Aneurysmal subarachnoid hemorrhage (aSAH) results in low prevalence of neuro-endocrine dysfunction and NOT deficiency

Neuro-endocrine deficiencies have been argued to be common sequelae after aneurysmal subarachnoid hemorrhage (aSAH). As this, however, does not resemble our clinical experience, we studied the incidence of neuro-endocrine and neuropsychological deficits after aSAH. Twenty-six patients (20 females) were prospectively screened for neuro-endocrine and neuropsychological deficits 3, 6 and 12 months after aSAH. GH, IGF-1, prolactin, LH, FSH, estradiol, testosterone, ACTH as well as cortisol during ACTH-stimulation were assessed.
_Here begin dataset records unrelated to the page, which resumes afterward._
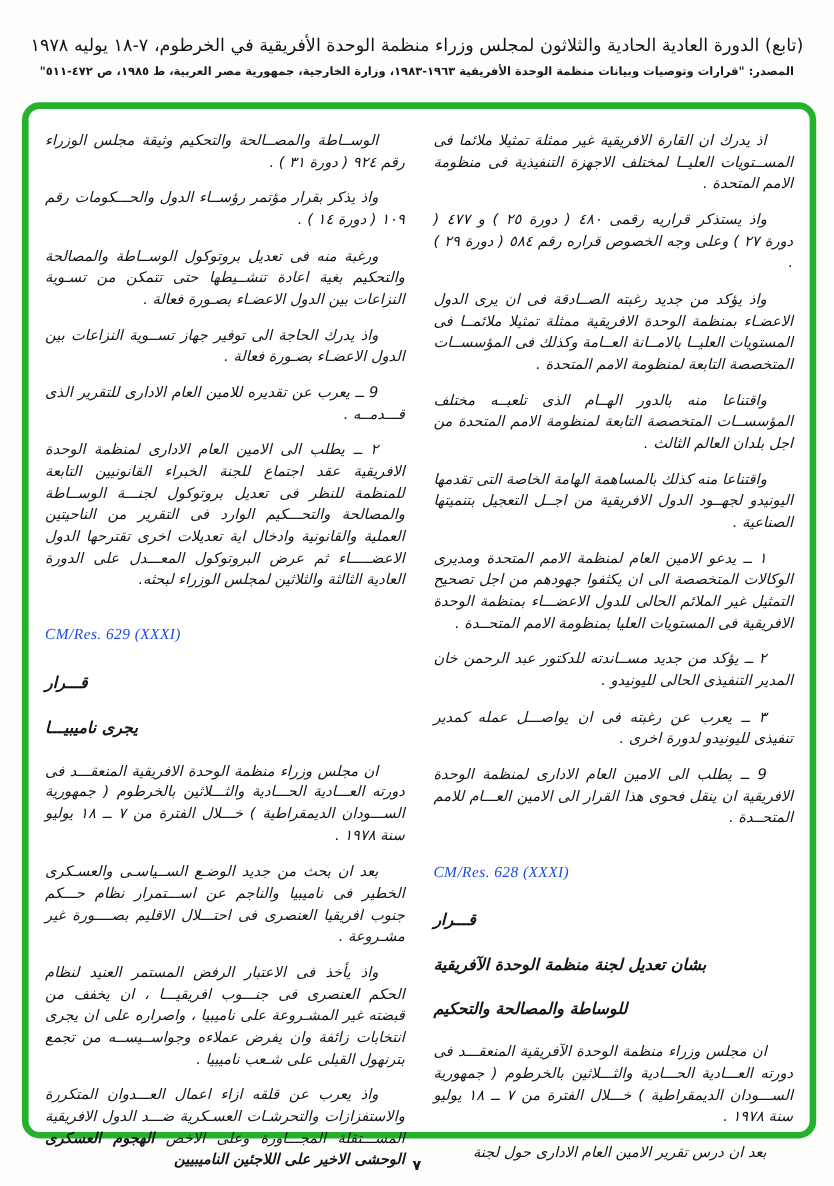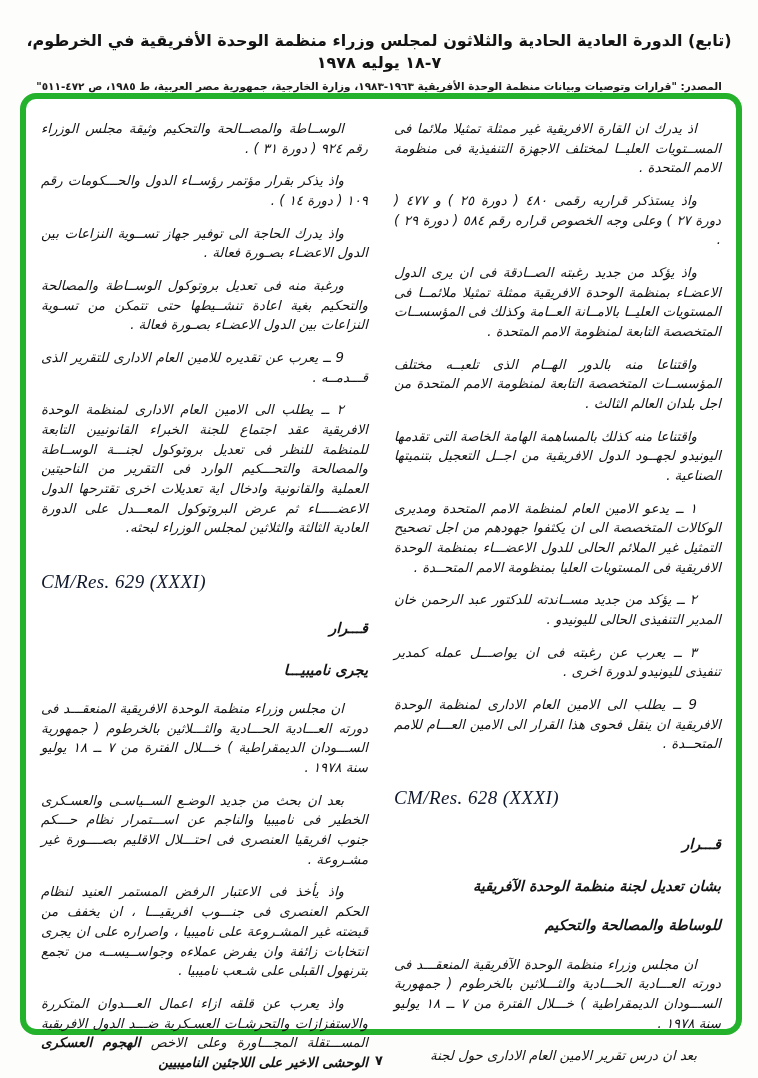--- a/index.html
+++ b/index.html
@@ -9,21 +9,21 @@
     font-family:"DejaVu Sans",sans-serif;
     color:#141414;
     position:relative;
     overflow:hidden;
   }
   .page{width:758px;height:1078px;position:relative;}
 
   
   .hdr{direction:rtl;text-align:center;padding-top:30px;}
   .hdr-title{
-    font-size:16px;font-weight:bold;letter-spacing:0;
+    font-size:16px;font-weight:normal;letter-spacing:0;
     line-height:1.35;padding:0 26px;
   }
   .hdr-source{
     font-size:10.5px;font-weight:bold;margin-top:7px;color:#1a1a1a;
   }
 
   
   .frame{
     position:absolute;left:20px;top:93px;
     width:722px;height:942px;
@@ -42,25 +42,25 @@
     direction:rtl;text-align:justify;
     font-size:13.3px;line-height:1.48;
   }
 
   
   p{margin:0;font-style:italic;}
   .para{margin-bottom:13px;text-indent:24px;}
   .ref{
     direction:ltr;text-align:left;text-indent:0;
     font-family:"Liberation Serif",serif;
-    font-size:19px;letter-spacing:.4px;
-    margin:30px 0 22px 0;color:#0f172a;
+    font-size:14px;letter-spacing:.4px;
+    margin:30px 0 22px 0;color:#1d4ed8;
   }
   .center-h{
-    text-align:right;text-indent:0;font-weight:bold;
+    text-align:left;text-indent:0;font-weight:bold;
     font-size:14.5px;margin-bottom:18px;
   }
   .center-h.qarar{letter-spacing:1px;margin-bottom:20px;}
   .bold{font-weight:bold;}
 
   
   .page-number{
     position:absolute;left:0;right:0;bottom:10px;
     text-align:center;font-size:13px;font-weight:bold;
     direction:rtl;
@@ -93,22 +93,22 @@
         <p class="center-h qarar">قـــرار</p>
         <p class="center-h">بشان تعديل لجنة منظمة الوحدة الآفريقية</p>
         <p class="center-h">للوساطة والمصالحة والتحكيم</p>
         <p class="para">ان مجلس وزراء منظمة الوحدة الآفريقية المنعقـــد فى دورته العـــادية الحـــادية والثـــلاثين بالخرطوم ( جمهورية الســـودان الديمقراطية ) خـــلال الفترة من ٧ ــ ١٨ يوليو سنة ١٩٧٨ .</p>
         <p class="para">بعد ان درس تقرير الامين العام الادارى حول لجنة</p>
       </section>
 
       <section class="col">
         <p class="para">الوســاطة والمصــالحة والتحكيم وثيقة مجلس الوزراء رقم ٩٢٤ ( دورة ٣١ ) .</p>
         <p class="para">واذ يذكر بقرار مؤتمر رؤســاء الدول والحـــكومات رقم ١٠٩ ( دورة ١٤ ) .</p>
+        <p class="para">ورغبة منه فى تعديل بروتوكول الوســاطة والمصالحة والتحكيم بغية اعادة تنشــيطها حتى تتمكن من تسـوية النزاعات بين الدول الاعضـاء بصـورة فعالة .</p>
         <p class="para">واذ يدرك الحاجة الى توفير جهاز تســوية النزاعات بين الدول الاعضـاء بصـورة فعالة .</p>
-        <p class="para">ورغبة منه فى تعديل بروتوكول الوســاطة والمصالحة والتحكيم بغية اعادة تنشــيطها حتى تتمكن من تسـوية النزاعات بين الدول الاعضـاء بصـورة فعالة .</p>
         <p class="para">9 ــ يعرب عن تقديره للامين العام الادارى للتقرير الذى قـــدمــه .</p>
         <p class="para">٢ ــ يطلب الى الامين العام الادارى لمنظمة الوحدة الافريقية عقد اجتماع للجنة الخبراء القانونيين التابعة للمنظمة للنظر فى تعديل بروتوكول لجنـــة الوســاطة والمصالحة والتحـــكيم الوارد فى التقرير من الناحيتين العملية والقانونية وادخال اية تعديلات اخرى تقترحها الدول الاعضـــــاء ثم عرض البروتوكول المعـــدل على الدورة العادية الثالثة والثلاثين لمجلس الوزراء لبحثه.</p>
         <p class="ref">CM/Res. 629 (XXXI)</p>
         <p class="center-h qarar">قـــرار</p>
         <p class="center-h">يجرى ناميبيـــا</p>
         <p class="para">ان مجلس وزراء منظمة الوحدة الافريقية المنعقـــد فى دورته العـــادية الحـــادية والثـــلاثين بالخرطوم ( جمهورية الســـودان الديمقراطية ) خـــلال الفترة من ٧ ــ ١٨ يوليو سنة ١٩٧٨ .</p>
         <p class="para">بعد ان بحث من جديد الوضـع الســياسـى والعسـكرى الخطير فى ناميبيا والناجم عن اســـتمرار نظام حـــكم جنوب افريقيا العنصرى فى احتـــلال الاقليم بصــــورة غير مشـروعة .</p>
         <p class="para">واذ يأخذ فى الاعتبار الرفض المستمر العنيد لنظام الحكم العنصرى فى جنـــوب افريقيـــا ، ان يخفف من قبضته غير المشـروعة على ناميبيا ، واصراره على ان يجرى انتخابات زائفة وان يفرض عملاءه وجواســيســه من تجمع بترنهول القبلى على شـعب ناميبيا .</p>
         <p class="para"><span>واذ يعرب عن قلقه ازاء اعمال العـــدوان المتكررة والاستفزازات والتحرشـات العسـكرية ضـــد الدول الافريقية المســـتقلة المجـــاورة وعلى الاخص </span><span class="bold">الهجوم العسكرى الوحشى الاخير على اللاجئين الناميبيين</span></p>
       </section>

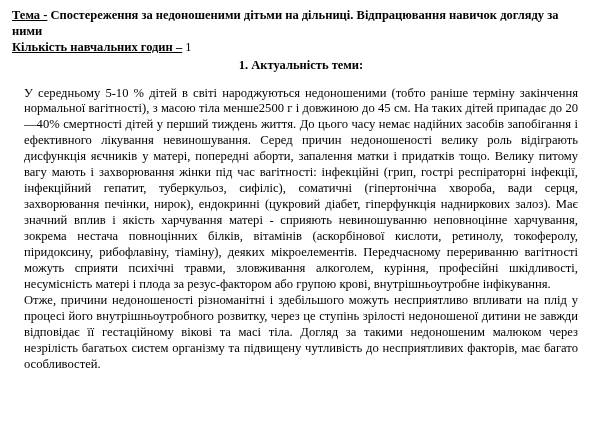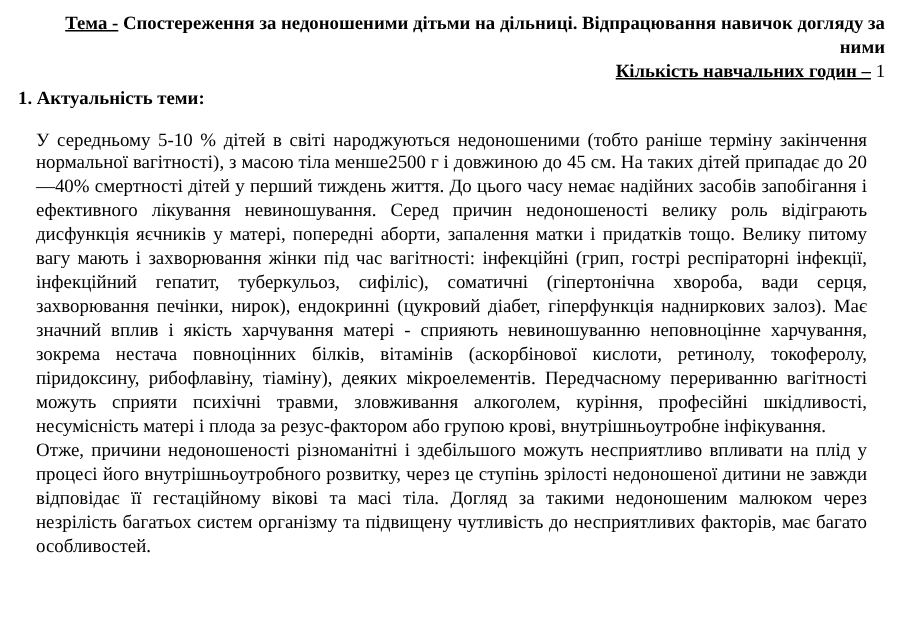--- a/index.html
+++ b/index.html
@@ -18,43 +18,43 @@
     width: 600px;
     height: 421px;
     box-sizing: border-box;
     padding: 8px 10px 0 12px;
   }
   .line-topic {
     font-size: 12.5px;
     font-weight: bold;
     line-height: 1.25;
     margin: 0 0 1px 0;
-    text-align: right;
+    text-align: left;
   }
   .line-topic .topic-label {
     text-decoration: underline;
   }
   .line-hours {
     font-size: 12.5px;
     line-height: 1.25;
     margin: 0 0 2px 0;
-    text-align: right;
   }
   .line-hours .hours-label {
     font-weight: bold;
     text-decoration: underline;
   }
   .line-hours .hours-value {
     font-weight: normal;
   }
   .section-heading {
     font-size: 12.5px;
     font-weight: bold;
     line-height: 1.25;
     margin: 2px 0 1px 0;
+    text-align: center;
   }
   .body-text {
     font-size: 12.6px;
     line-height: 1.27;
     text-align: justify;
     text-justify: inter-word;
     margin: 12px;
     hyphens: none;
   }
   .body-text p {

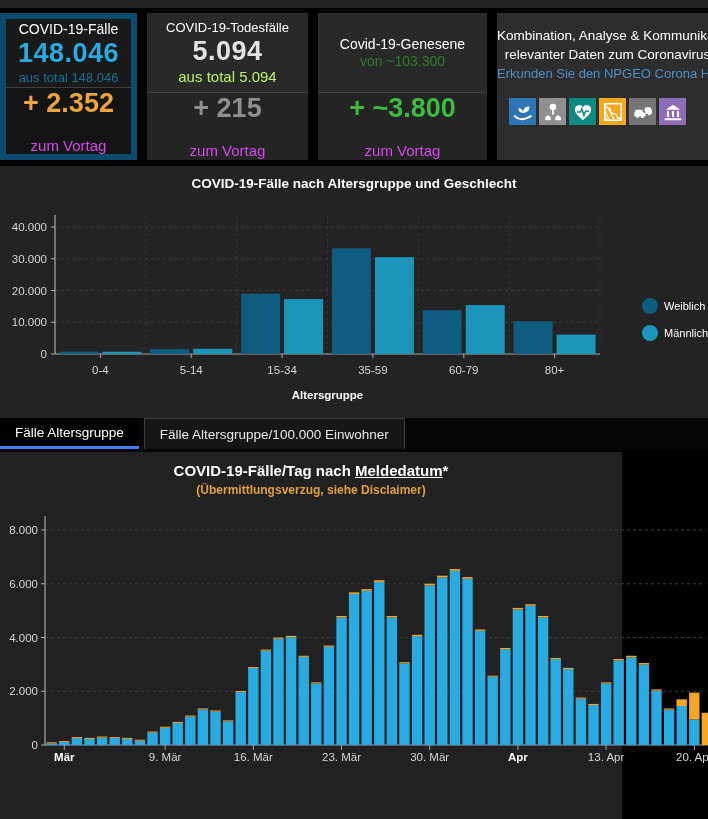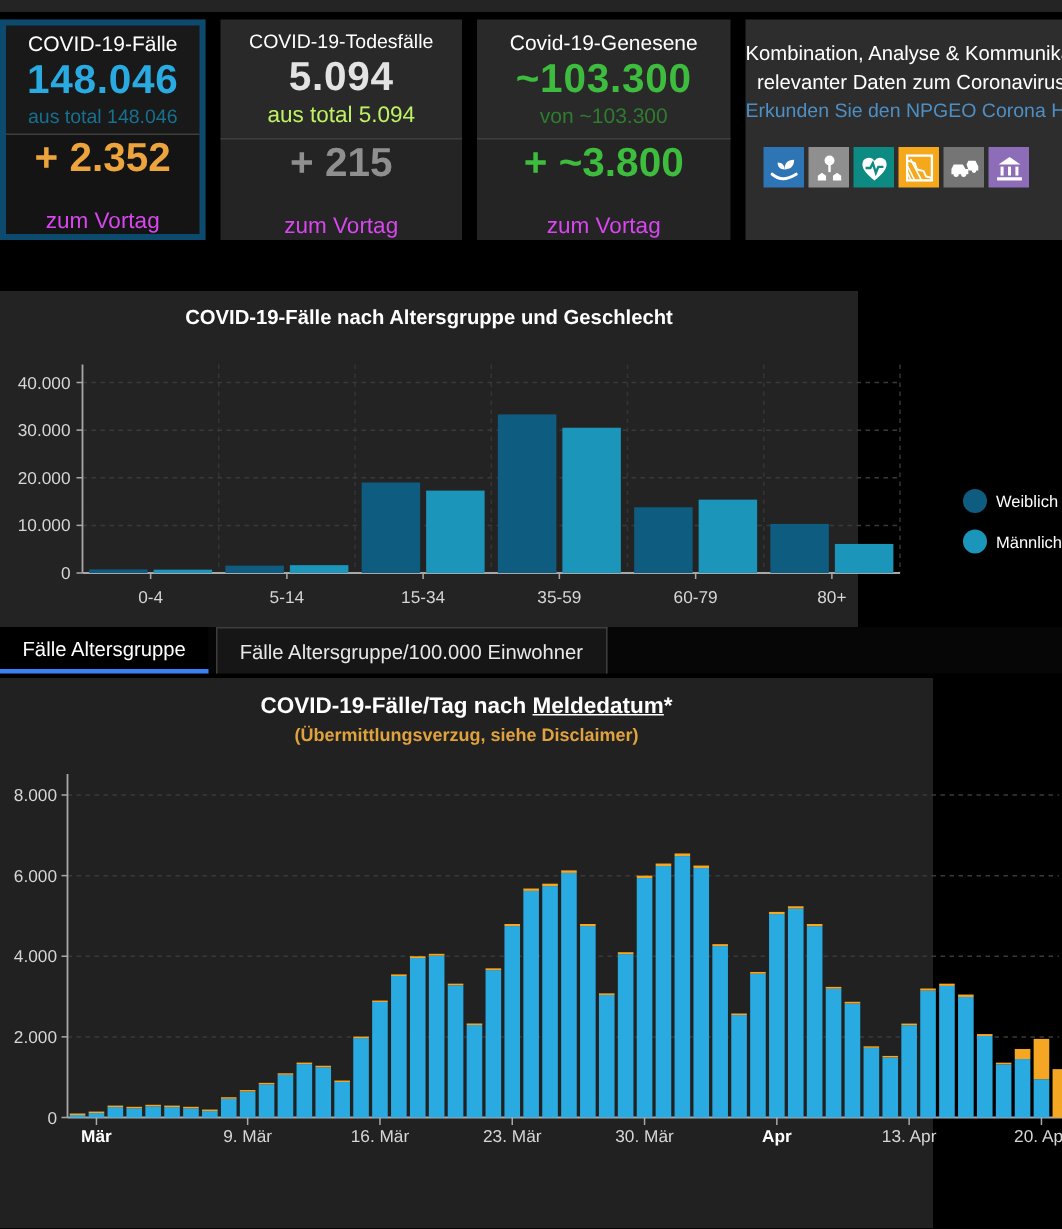--- a/index.html
+++ b/index.html
@@ -5,40 +5,40 @@
   html,body{margin:0;padding:0;background:#000;}
   .stage{position:relative;width:708px;height:819px;overflow:hidden;background:#000;
          font-family:"Liberation Sans",sans-serif;}
   .topstrip{position:absolute;top:0;left:0;width:708px;height:8px;background:#242425;}
   
   .cards{position:absolute;top:13px;left:0;width:720px;height:147px;display:flex;}
   .card{box-sizing:border-box;display:flex;flex-direction:column;}
   .card .c-top{flex:1.08;display:flex;flex-direction:column;align-items:center;justify-content:center;
                gap:1px;border-bottom:1px solid #3e3e3f;background:rgba(255,255,255,0.025);}
   .card .c-bottom{flex:0.92;display:flex;flex-direction:column;align-items:center;justify-content:center;gap:18px;}
-  .card-cases{width:137px;margin-right:10px;background:#141415;border:4px solid #0c4a6e;}
+  .card-cases{width:137px;margin-right:10px;background:#141415;border:6px solid #0c4a6e;}
   .card-deaths{width:161px;margin-right:10px;background:#242425;}
   .card-recovered{width:169px;margin-right:10px;background:#242425;}
   .card-info{width:221px;background:#2d2d2e;padding:13px 0 0 0;overflow:visible;}
   .card-title{font-size:14px;color:#fff;white-space:nowrap;}
   .card-deaths .card-title{font-size:13px;}
   .big{font-size:27px;font-weight:bold;letter-spacing:.5px;white-space:nowrap;}
   .sub{font-size:13px;white-space:nowrap;}
   .delta{font-size:27px;font-weight:bold;white-space:nowrap;}
   .delta-label{font-size:15px;color:#d946ef;}
   .cases-val{color:#29abe2;} .cases-sub{color:#17708f;font-size:13px;} .cases-delta{color:#eda43c;}
   .deaths-val{color:#e3e3e3;} .deaths-sub{color:#bef264;font-size:15px;} .deaths-delta{color:#8f8f8f;}
   .rec-val{color:#3dbc3d;} .rec-sub{color:#2e7d2e;font-size:14px;} .rec-delta{color:#3dbc3d;}
   .info-line{font-size:13.5px;color:#fff;text-align:center;width:100%;white-space:nowrap;line-height:19px;}
   .info-link{font-size:13px;color:#4e8fc4;text-align:center;width:100%;white-space:nowrap;line-height:20px;
              text-decoration:none;display:block;cursor:pointer;}
   .tiles{display:flex;gap:3px;margin:14px 0 0 12px;}
   .tile{width:27px;height:27px;display:flex;align-items:center;justify-content:center;flex:0 0 auto;}
   
-  .panel1{position:absolute;top:166px;left:0;width:572px;height:252px;background:#232324;margin-top:28px;}
+  .panel1{position:absolute;top:166px;left:0;width:708px;height:252px;background:#232324;}
   .panel1 h2{margin:0;padding-top:10px;text-align:center;font-size:13.5px;color:#fff;font-weight:bold;}
   #ageChart{position:absolute;top:36px;left:0;}
   .tabs{position:absolute;top:418px;left:0;width:708px;height:31px;background:#060606;display:flex;align-items:stretch;}
   .tab{font-size:13.5px;color:#fff;background:#000;padding:7px 15px 3px 15px;border-bottom:3px solid #3b82f6;cursor:pointer;white-space:nowrap;}
   .tab.inactive{background:#161617;border:1px solid #3d3d3e;border-bottom:none;color:#e8e8e8;margin-left:5px;padding-top:8px;}
   .panel2{position:absolute;top:452px;left:0;width:622px;height:367px;background:#212122;}
   .panel2 h2{margin:0;padding-top:10px;text-align:center;font-size:15px;color:#fff;font-weight:bold;}
   .p2-sub{text-align:center;font-size:12px;font-weight:bold;color:#dfa23c;margin-top:4px;}
   .uline{text-decoration:underline;}
   #dailyChart{display:block;margin-top:3px;}
@@ -74,21 +74,20 @@
       </div>
       <div class="c-bottom">
         <div class="delta deaths-delta">+ 215</div>
         <div class="delta-label">zum Vortag</div>
       </div>
     </section>
 
     <section class="card card-recovered">
       <div class="c-top">
         <div class="card-title">Covid-19-Genesene</div>
-        <div class="big rec-val">~103.300</div>
         <div class="sub rec-sub">von ~103.300</div>
       </div>
       <div class="c-bottom">
         <div class="delta rec-delta">+ ~3.800</div>
         <div class="delta-label">zum Vortag</div>
       </div>
     </section>
 
     <section class="card card-info">
       <div class="info-line">Kombination, Analyse &amp; Kommunikation</div>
Neuropsychological analysis covered verbal comprehension, short term and working memory, visuospatial construction, figural memory, psychomotor speed, attention, and concentration. During the study period 5 individuals demonstrated neuro-endocrine dysfunction. Hypogonadotrophic hypogonadism resolved spontaneously in 2 patients and central hypothyroidism in one of these patients during the study. After 12 months three patients presented low IGF-1 levels. 73.9% of our cohort was affected by neuropsychological deficits during follow-up. At 3, 6 and 12 months the prevalences were 56.5, 52.6 and 42.1%, respectively. Interestingly, all patients with neuro-endocrine dysfunction presented impaired clinical outcome with a GOS 4 at some time point of the study (GOS 4 vs. 5, 45.5% vs. 0, P = 0.007). We found a low prevalence of neuro-endocrine and a high prevalence of neuropsychological deficits in patients 3, 6 and 12 months after aSAH without significant interrelation. Spontaneous recovery of neuro-endocrine alterations most likely presents an adaption to or dysfunction after severe illness. This hypothesis is strengthened by the fact that only patients with inferior clinical outcome after aSAH as assessed by GOS demonstrated neuro-endocrine dysfunction.